Succession issues, equitable trusts, security of tenure, reduced pension entitlements and liability for capital gains tax – these are some of the threads of the web that can unexpectedly ensnare family members in a granny flat arrangement. The decisions in Daunt v Daunt [2015] VSCA 58 and Hayes v Hayes [2015] QSC 88 are but recent examples of granny flats cases in Australia going back at least to Malsbury v Malsbury [1982] 1 NSWLR 226.

Accommodation options for elders

An increasingly popular accommodation option for the elderly is to move in with their young family, or vice versa. This may seem more appealing than staying home alone or moving to a retirement village or a residential park. It avoids having to get a reverse mortgage if needed to pay for care at home, paying departure fees to and sharing capital gains with a village operator or facing the uncertainty of rental increases in a park. 

This all sounds great until purchase money for, or legal title to, the home gets intermixed between co-habiting generations in ways that might later be regretted. Undoing the arrangement can be very costly and taxing on family emotions. Though the net may be cast much wider to involve friends or distant relatives rather than the immediate family, the elderly financier or transferor will be referred to here as the ‘parent’ and the homeowner as the ‘child’. 

Family factors

The parent is likely to be asset-rich and income-poor seeking stability of location, company and care. In contrast, the child will be flush with income, paying off debt secured over their home and keen to pursue new career, educational and occasionally domestic opportunities. 

Quite apart from the usual downward vicissitudes of life – disability, incapacity, unemployment, divorce and death – it is the intergenerational pooling of assets in the context of divergent needs and wants of co-habiting family members of disparate ages that make the best intentioned of ‘granny flat’ arrangements so fragile.
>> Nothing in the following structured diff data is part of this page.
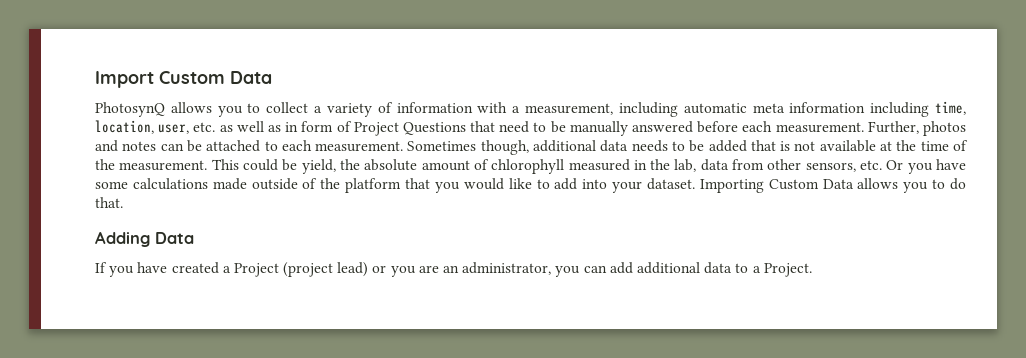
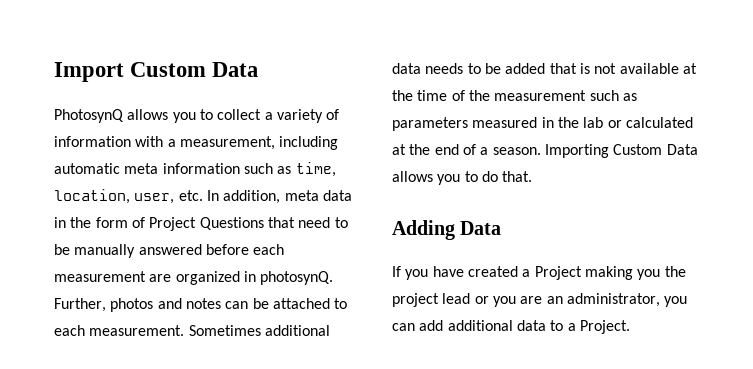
- PhotosynQ allows you to collect a variety of information with a measurement, including automatic meta information including time, location, user, etc. as well as in form of Project Questions that need to be manually answered before each measurement.
+ PhotosynQ allows you to collect a variety of information with a measurement, including automatic meta information such as time, location, user, etc. In addition, meta data in the form of Project Questions that need to be manually answered before each measurement are organized in photosynQ.
- Sometimes though, additional data needs to be added that is not available at the time of the measurement. This could be yield, the absolute amount of chlorophyll measured in the lab, data from other sensors, etc. Or you have some calculations made outside of the platform that you would like to add into your dataset.
+ Sometimes additional data needs to be added that is not available at the time of the measurement such as parameters measured in the lab or calculated at the end of a season.
- If you have created a Project (project lead) or you are an administrator, you can add additional data to a Project.
+ If you have created a Project making you the project lead or you are an administrator, you can add additional data to a Project.

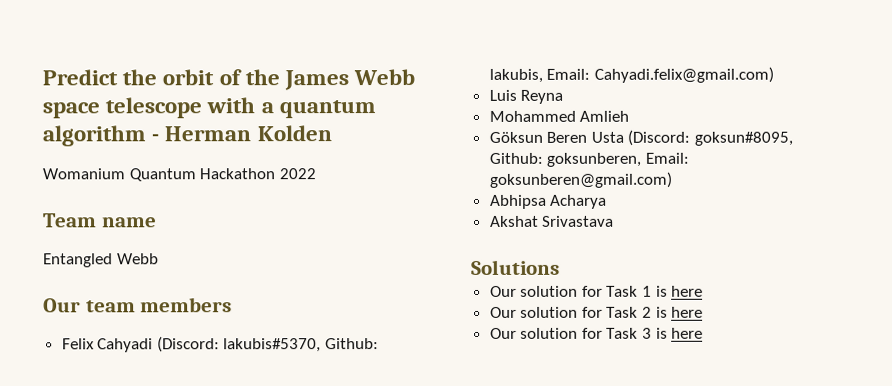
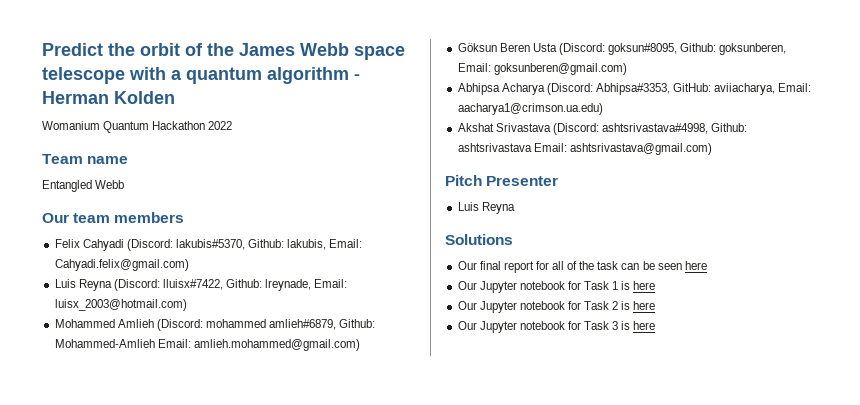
- Luis Reyna
- Mohammed Amlieh
+ Luis Reyna (Discord: lluisx#7422, Github: lreynade, Email: luisx_2003@hotmail.com)
+ Mohammed Amlieh (Discord: mohammed amlieh#6879, Github: Mohammed-Amlieh Email: amlieh.mohammed@gmail.com)
- Abhipsa Acharya
- Akshat Srivastava
+ Abhipsa Acharya (Discord: Abhipsa#3353, GitHub: aviiacharya, Email: aacharya1@crimson.ua.edu)
+ Akshat Srivastava (Discord: ashtsrivastava#4998, Github: ashtsrivastava Email: ashtsrivastava@gmail.com)
+ Pitch Presenter
+ Luis Reyna
  Solutions
- Our solution for Task 1 is here
+ Our final report for all of the task can be seen here
+ Our Jupyter notebook for Task 1 is here
- Our solution for Task 2 is here
+ Our Jupyter notebook for Task 2 is here
- Our solution for Task 3 is here
+ Our Jupyter notebook for Task 3 is here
A survey of the litigation shows that it is actually the de-partnering or re-partnering of either the parent or the child that most commonly brings the whole thing asunder.

In the interim, pensioners may experience a surprising reduction in their entitlements from Centrelink and the homeowner might receive an unexpected assessment for capital gains tax from the ATO.
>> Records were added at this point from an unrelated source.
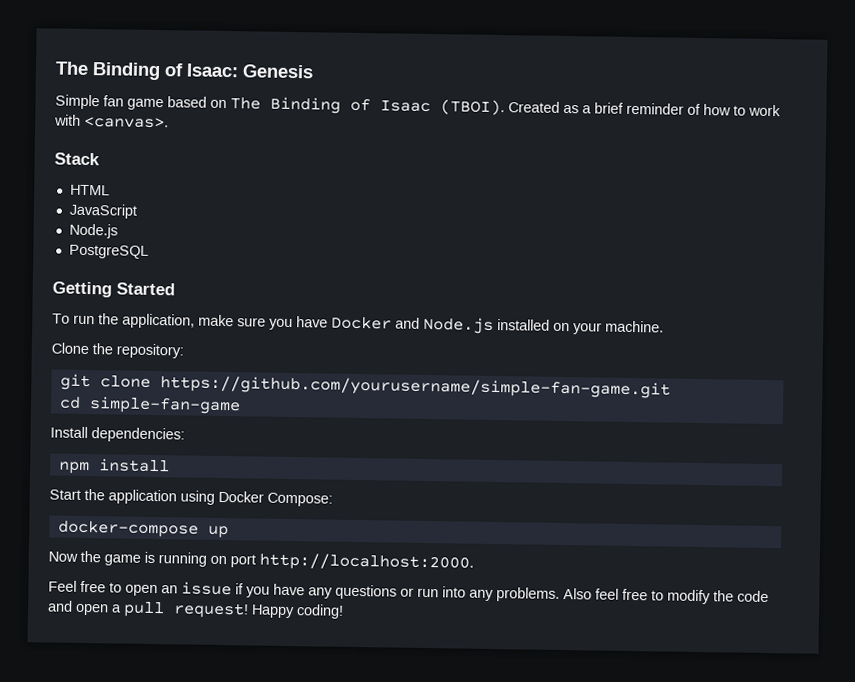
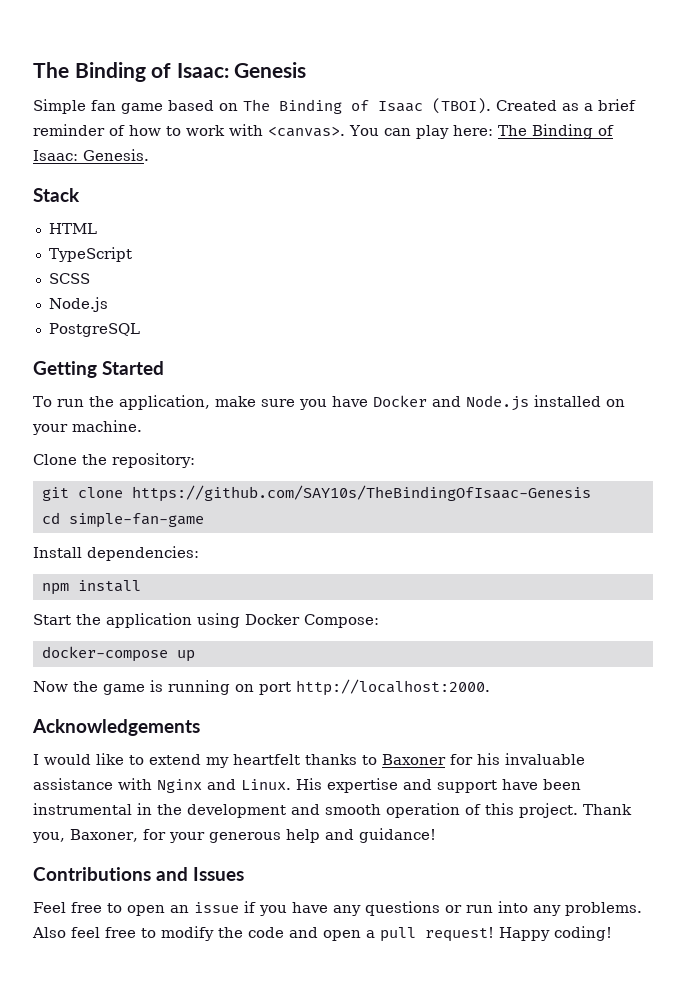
+ You can play here: The Binding of Isaac: Genesis.
- JavaScript
+ TypeScript
+ SCSS
- git clone https://github.com/yourusername/simple-fan-game.git
+ git clone https://github.com/SAY10s/TheBindingOfIsaac-Genesis
+ Acknowledgements
+ I would like to extend my heartfelt thanks to Baxoner for his invaluable assistance with Nginx and Linux. His expertise and support have been instrumental in the development and smooth operation of this project. Thank you, Baxoner, for your generous help and guidance!
+ Contributions and Issues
Intergenerational family accommodation agreements

Traditionally known as ‘granny flat arrangements’, they might be more accurately re-named ‘intergenerational family accommodation agreements’ (IFAA’s). The degree of ‘agreement’ may range from the most informal without any thought about the future, through to something a lawyer has been retained to draft. It is to the latter that this article is directed, and what can be done when a formal and comprehensive agreement is wanting.

Legal genesis

Legally, problems arise in the first instance when there is a mismatch between (a) the parent’s financial contribution to buying or renovating the house and (b) he or she not being a registered proprietor, or not in proportion to that contribution. The same result follows where the parent has transferred the title of their house to the child for less than current market value. 
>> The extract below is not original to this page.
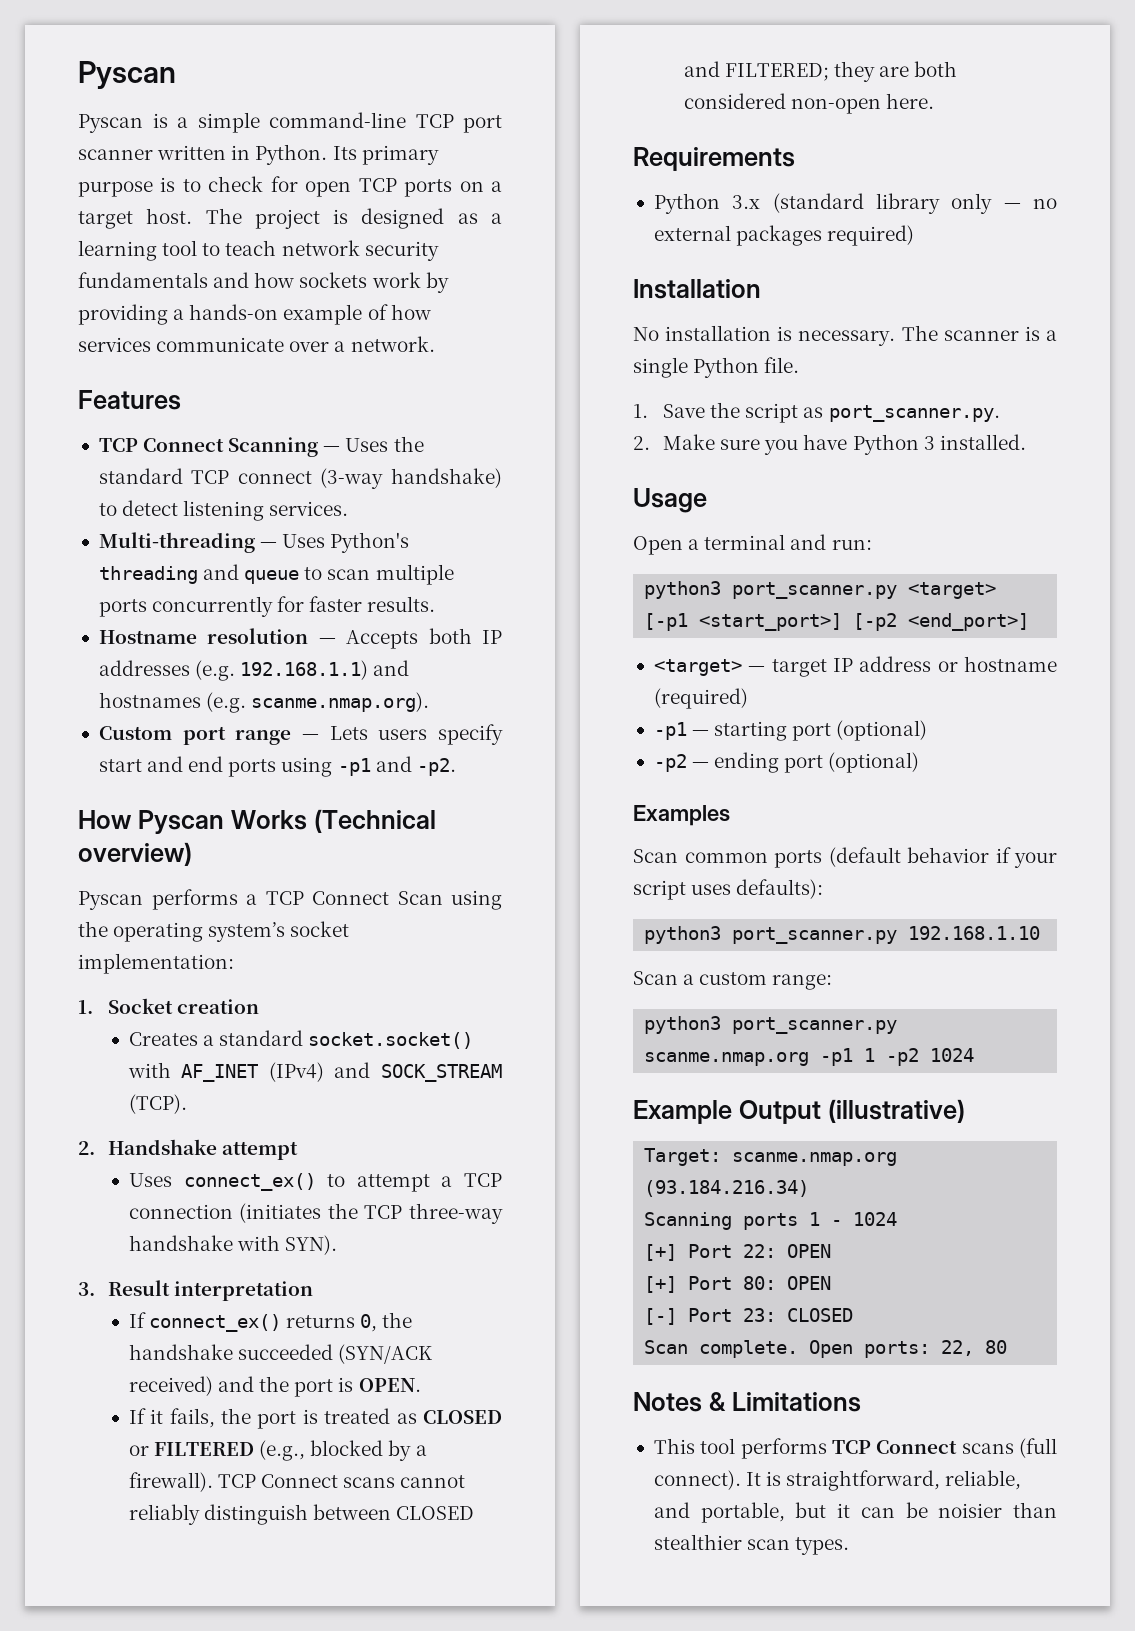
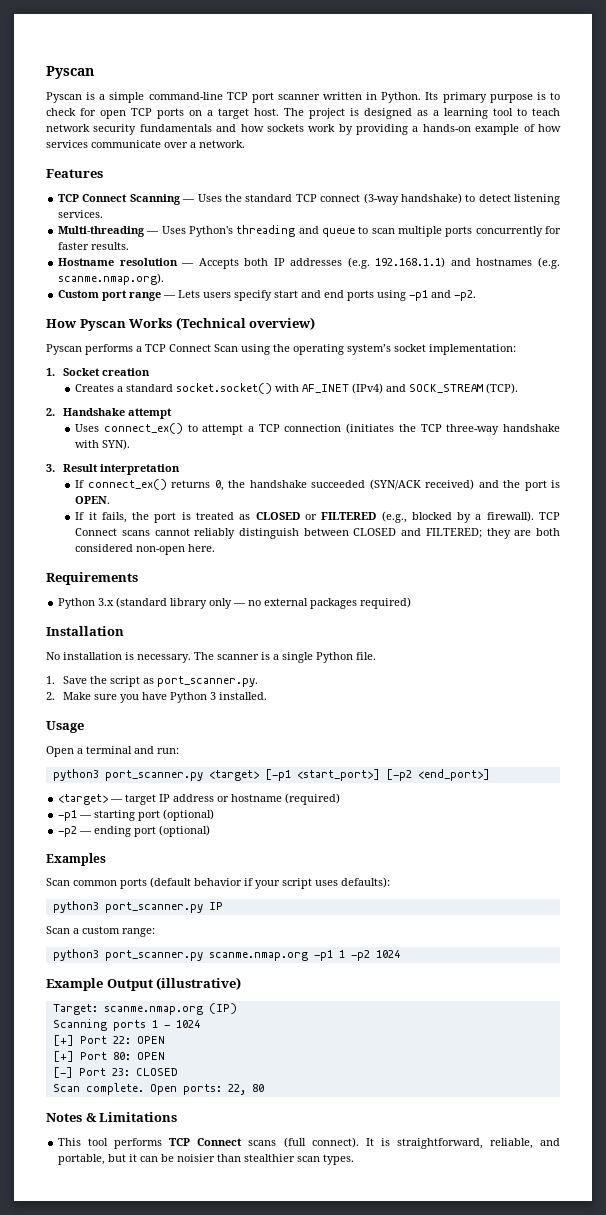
- python3 port_scanner.py 192.168.1.10
+ python3 port_scanner.py IP
- Target: scanme.nmap.org (93.184.216.34)
+ Target: scanme.nmap.org (IP)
This reduced or lost equity may frustrate the parent’s financial ability to relocate if, for example, he or she can’t stand the noisy grandkids after all, or on having to move into residential aged care. Further, testamentary intentions may be thwarted – much to the chagrin of any other children and beneficiaries under a will or entitled on intestacy or eligible persons intending to make a family provision claim. 

Tenants in common

The best way to set up an IFAA is as tenants in common in proportion to the financial contributions made by the parent and child respectively. If push comes to shove, application can be made to the Supreme Court for the appointment of trustees for the sale of the property to enable the parent to retrieve his or her contribution, assuming property prices have not declined overly in the interim. However, traditional lenders do not favour this and are unlikely to advance funds.

Setting up this arrangement will involve legal costs and ad valorem duty on the respective shares but the security of tenure for the parent is as good as it gets. If the child can borrow against the property later to finance the return of the financial contribution to the parent this avoids the angst and cost of appointing a trustee for sale. 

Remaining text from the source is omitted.